Although old age limited Lloyd's ability to help with garden chores, he remained a prolific writer who never lost his freshness. In the last 10 years of his life he produced seven books, culminating last year in Succession Planting for Adventurous Gardeners. In one of them, Gardener Cook (1997), he demonstrated that his skills in the kitchen complemented his achievements in the garden. Another was Dear Friend and Gardener (1998), an exchange of letters with Beth Chatto, a longstanding friend and herself one of the leading gardeners of their generation.
It was only last October that he finally gave up his weekly column for Country Life, which he had begun in 1963; but he continued writing for The Guardian until the end. His final Guardian column, published on Saturday, was about conifers, and contained many of the characteristics that made his writing so appealing - its immediacy, its lack of pretension, its attention to detail and its playful wit. "From where I sit at breakfast," it began,
I have a good view of Abies spectabilis var. brevifolia, a stately conifer that I planted perhaps 50 years ago. Its branches are weighed down with snow, but it is well constructed to take the load with equanimity.
He went on to write of "the thuggish habits of the Leyland cypress" that have undeservedly given conifers a bad name.
To invest plants with human feelings and characteristics - a kind of vegetative anthropomorphism - was one of his favourite literary devices. It could easily have become a precious mannerism but in his hands it did not, because it so clearly sprang from a lifetime of day-to-day contact with plants, nurturing them and seeking to provide them with the conditions in which they could flourish.

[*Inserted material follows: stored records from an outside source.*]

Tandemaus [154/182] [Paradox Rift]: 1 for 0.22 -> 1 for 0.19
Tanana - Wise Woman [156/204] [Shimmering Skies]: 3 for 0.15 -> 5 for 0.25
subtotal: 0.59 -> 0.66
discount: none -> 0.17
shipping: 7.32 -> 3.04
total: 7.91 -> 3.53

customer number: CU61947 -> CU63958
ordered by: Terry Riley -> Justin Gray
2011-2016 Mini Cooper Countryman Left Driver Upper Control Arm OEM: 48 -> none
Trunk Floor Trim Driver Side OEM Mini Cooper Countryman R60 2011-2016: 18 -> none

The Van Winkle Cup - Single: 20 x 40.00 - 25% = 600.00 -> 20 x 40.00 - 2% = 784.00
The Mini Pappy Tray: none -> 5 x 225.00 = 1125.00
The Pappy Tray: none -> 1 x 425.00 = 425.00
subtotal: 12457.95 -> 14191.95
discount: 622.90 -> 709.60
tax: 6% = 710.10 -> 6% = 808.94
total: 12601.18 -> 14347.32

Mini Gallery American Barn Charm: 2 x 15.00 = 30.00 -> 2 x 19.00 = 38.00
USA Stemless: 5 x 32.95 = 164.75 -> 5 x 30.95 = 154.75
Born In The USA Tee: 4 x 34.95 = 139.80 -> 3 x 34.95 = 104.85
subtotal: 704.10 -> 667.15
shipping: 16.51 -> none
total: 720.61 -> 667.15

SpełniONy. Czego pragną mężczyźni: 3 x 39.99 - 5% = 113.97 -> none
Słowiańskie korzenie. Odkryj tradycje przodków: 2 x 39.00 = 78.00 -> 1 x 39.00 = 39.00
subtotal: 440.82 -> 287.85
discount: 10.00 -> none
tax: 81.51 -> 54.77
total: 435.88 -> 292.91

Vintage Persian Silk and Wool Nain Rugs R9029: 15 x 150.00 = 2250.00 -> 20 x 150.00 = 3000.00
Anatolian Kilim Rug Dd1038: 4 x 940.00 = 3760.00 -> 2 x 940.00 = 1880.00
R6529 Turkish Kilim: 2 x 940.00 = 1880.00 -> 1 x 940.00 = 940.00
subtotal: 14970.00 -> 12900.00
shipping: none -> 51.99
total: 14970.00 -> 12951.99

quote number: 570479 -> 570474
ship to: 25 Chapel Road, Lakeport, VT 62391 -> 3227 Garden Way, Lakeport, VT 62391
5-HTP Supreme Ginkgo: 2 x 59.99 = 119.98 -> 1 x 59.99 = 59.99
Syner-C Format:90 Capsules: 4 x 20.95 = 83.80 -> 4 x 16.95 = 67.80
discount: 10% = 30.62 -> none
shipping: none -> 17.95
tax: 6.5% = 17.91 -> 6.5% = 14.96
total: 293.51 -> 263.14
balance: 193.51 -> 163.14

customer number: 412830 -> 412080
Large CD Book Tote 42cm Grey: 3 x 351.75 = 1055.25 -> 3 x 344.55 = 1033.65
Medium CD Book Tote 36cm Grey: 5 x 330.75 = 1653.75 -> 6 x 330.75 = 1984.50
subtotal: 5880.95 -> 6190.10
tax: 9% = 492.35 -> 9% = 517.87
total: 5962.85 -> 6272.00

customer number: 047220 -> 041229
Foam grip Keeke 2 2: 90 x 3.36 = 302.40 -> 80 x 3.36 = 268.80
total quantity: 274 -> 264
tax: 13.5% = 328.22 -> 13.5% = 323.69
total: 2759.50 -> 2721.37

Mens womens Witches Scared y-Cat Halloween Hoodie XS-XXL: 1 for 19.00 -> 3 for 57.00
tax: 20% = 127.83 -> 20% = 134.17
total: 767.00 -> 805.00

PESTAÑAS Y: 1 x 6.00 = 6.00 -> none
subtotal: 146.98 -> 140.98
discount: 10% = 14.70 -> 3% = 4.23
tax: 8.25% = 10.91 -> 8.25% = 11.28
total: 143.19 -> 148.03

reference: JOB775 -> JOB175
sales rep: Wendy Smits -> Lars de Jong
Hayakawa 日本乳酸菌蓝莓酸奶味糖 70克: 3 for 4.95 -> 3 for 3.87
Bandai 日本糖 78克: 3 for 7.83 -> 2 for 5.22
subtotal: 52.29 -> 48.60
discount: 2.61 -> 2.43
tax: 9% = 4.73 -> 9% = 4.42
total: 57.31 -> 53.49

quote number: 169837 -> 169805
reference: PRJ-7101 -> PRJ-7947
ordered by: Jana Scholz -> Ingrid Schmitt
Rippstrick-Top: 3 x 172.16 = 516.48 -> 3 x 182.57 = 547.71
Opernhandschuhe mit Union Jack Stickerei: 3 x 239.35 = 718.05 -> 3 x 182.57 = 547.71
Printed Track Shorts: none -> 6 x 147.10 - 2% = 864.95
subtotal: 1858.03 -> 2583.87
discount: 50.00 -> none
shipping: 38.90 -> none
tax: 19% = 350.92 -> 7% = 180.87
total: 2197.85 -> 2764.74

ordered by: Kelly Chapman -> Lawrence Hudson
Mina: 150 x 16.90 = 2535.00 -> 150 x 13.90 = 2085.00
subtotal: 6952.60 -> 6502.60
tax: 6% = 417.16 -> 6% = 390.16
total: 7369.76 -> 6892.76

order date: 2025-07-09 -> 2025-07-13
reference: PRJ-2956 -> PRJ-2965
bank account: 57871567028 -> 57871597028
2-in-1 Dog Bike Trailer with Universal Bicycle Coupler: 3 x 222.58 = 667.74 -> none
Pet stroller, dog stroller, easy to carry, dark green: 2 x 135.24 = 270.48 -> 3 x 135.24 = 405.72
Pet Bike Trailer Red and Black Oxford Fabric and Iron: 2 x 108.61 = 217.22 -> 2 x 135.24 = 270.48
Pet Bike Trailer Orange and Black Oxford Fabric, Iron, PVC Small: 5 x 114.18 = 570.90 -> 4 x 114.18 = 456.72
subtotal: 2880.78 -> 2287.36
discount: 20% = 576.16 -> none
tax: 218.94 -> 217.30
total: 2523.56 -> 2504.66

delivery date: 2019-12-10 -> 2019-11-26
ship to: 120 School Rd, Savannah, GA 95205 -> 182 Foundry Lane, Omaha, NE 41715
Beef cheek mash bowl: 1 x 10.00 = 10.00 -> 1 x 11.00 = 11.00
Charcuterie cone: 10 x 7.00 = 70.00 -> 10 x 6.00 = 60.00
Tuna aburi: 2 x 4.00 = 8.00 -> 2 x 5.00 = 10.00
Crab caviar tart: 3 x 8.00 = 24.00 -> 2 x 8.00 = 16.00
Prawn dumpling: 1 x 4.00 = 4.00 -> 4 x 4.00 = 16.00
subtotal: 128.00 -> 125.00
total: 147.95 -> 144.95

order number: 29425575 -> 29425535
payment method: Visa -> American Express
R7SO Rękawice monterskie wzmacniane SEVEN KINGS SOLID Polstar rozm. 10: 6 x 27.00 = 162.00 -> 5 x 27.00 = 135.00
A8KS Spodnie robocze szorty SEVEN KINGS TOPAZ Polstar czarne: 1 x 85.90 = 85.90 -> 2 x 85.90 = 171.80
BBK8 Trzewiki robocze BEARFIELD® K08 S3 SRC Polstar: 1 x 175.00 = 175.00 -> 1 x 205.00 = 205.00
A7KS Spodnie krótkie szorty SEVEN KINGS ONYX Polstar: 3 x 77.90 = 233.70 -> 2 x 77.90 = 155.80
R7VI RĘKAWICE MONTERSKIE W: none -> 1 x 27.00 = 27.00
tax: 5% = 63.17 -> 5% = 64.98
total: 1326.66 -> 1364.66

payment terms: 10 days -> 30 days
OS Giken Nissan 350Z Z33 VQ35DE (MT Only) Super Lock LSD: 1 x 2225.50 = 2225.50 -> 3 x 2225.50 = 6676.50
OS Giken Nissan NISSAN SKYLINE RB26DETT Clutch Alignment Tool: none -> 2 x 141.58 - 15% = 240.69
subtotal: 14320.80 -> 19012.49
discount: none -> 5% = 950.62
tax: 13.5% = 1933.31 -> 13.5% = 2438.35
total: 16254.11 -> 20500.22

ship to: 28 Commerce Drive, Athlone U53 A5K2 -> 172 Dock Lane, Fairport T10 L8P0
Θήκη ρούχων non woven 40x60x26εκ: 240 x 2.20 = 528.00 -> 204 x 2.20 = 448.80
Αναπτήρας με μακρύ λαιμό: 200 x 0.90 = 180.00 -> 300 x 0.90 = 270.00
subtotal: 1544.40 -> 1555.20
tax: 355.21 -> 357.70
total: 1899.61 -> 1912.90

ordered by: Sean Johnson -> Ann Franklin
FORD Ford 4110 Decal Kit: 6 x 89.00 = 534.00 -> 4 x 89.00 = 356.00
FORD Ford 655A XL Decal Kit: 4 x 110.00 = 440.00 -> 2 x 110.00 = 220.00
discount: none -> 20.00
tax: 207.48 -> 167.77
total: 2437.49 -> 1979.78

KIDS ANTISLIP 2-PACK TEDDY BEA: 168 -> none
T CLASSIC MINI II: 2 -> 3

Some of his most vivid and funniest writing was to do with the gardener's constant battle against predators. In a 1974 Country Life column, despairing about the damage caused by slugs, caterpillars and the rest, he declared:
Of course gardening is not for enjoyment. No, no, indeed not. It was never intended to be. There is no virtue in enjoyment. The hard grind, the solid slog, these are the character-forming attributes of our - I nearly said hobby - of our mission.
For years the Country Life column was sub-edited by Anne Wright, who became a close friend and a regular visitor to Great Dixter. He was devastated when she died of cancer last month, aged 56.
Christopher Lloyd was appointed OBE in 2000 and in 1979 awarded the Royal Horticultural Society's Victoria Medal of Honour. In appearance he was a man of his generation - the vaguely military white moustache harking back half a century at least - and his manners were charming and courtly. But, as I discovered, that did not preclude a degree of sharp impatience when an interviewer displayed palpable ignorance about some aspect of his craft that, to him, was basic.
He spent his last months trying to secure the future of Great Dixter. Because he had no heirs, he formed the Great Dixter Charitable Trust to take over. One of his last acts was to launch a public appeal for £3m to enable the trust to buy the freehold of the 60 per cent of the estate that he did not own.
Introducing the appeal in The Daily Telegraph two weeks ago, he wrote:
I don't want the place to become a museum but it always wants to be respected and every generation must play its role. The garden has changed a lot in my time and so has the house. That's fine, so long as it is appreciated as it deserves . . . If it always remains loved and retains its own identity, everything else will fall into place.